* **WHAT THE TASK ASKS**:
If an entry holds a picture, leave that picture out and reproduce everything else exactly.

[[ LISTED ENTRIES open ]]

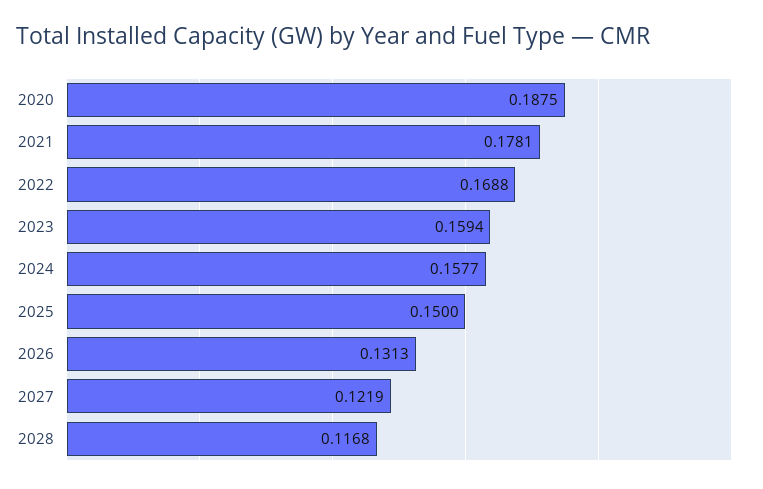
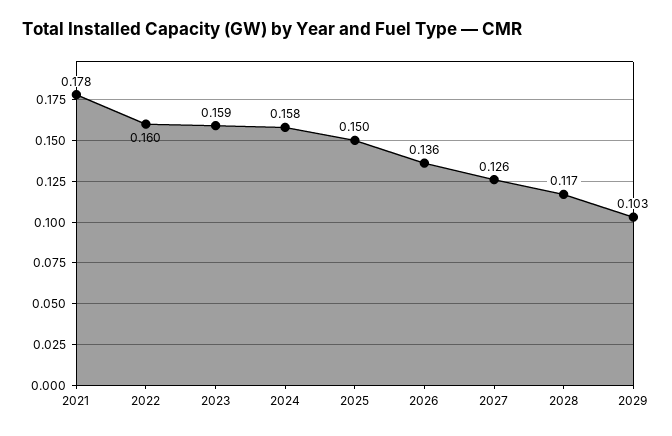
2020: 0.1875 -> none
2022: 0.1688 -> 0.16
2026: 0.1313 -> 0.136
2027: 0.1219 -> 0.126
2029: none -> 0.103

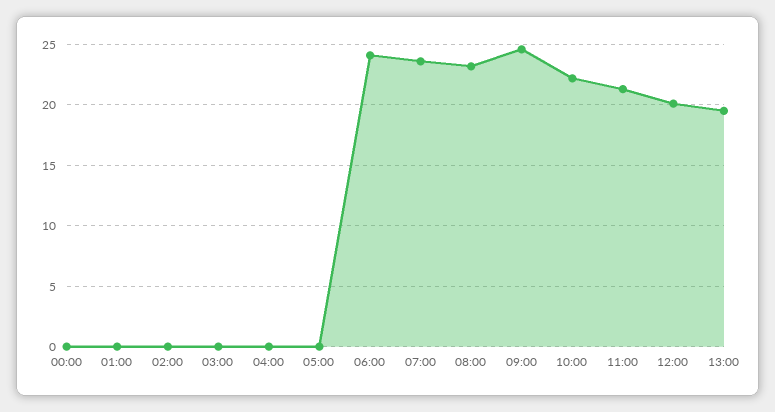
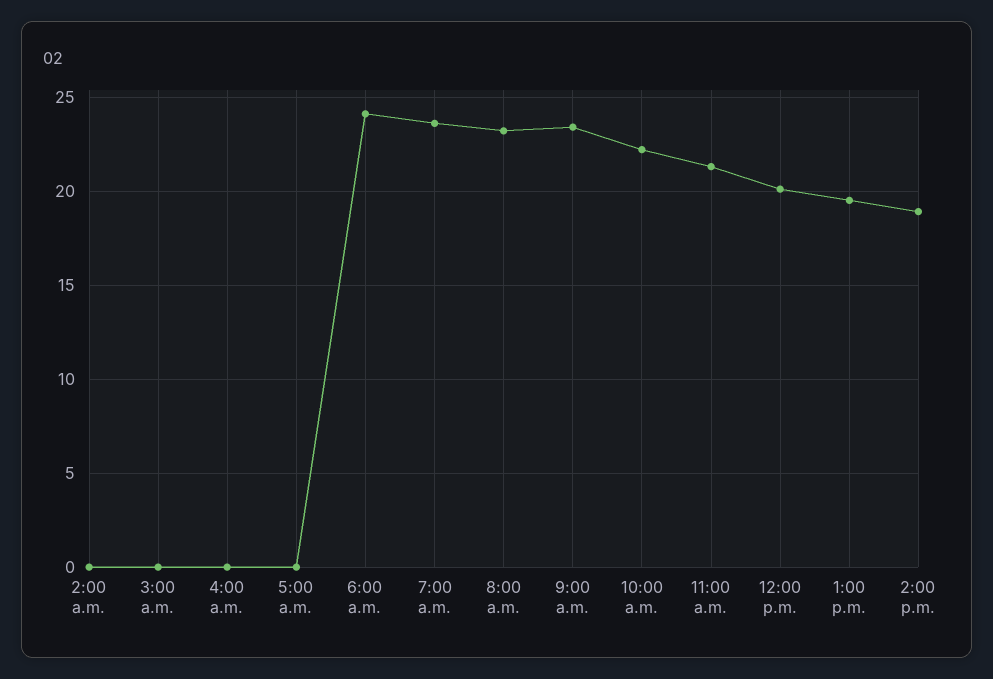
00:00: 0 -> none
01:00: 0 -> none
09:00: 24.5 -> 23.5
2:00 p.m.: none -> 19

[[ LISTED ENTRIES closed ]]

* **WRITTEN RESPONSE**:
2020: 0.1875 -> none
2022: 0.1688 -> 0.16
2026: 0.1313 -> 0.136
2027: 0.1219 -> 0.126
2029: none -> 0.103

00:00: 0 -> none
01:00: 0 -> none
09:00: 24.5 -> 23.5
2:00 p.m.: none -> 19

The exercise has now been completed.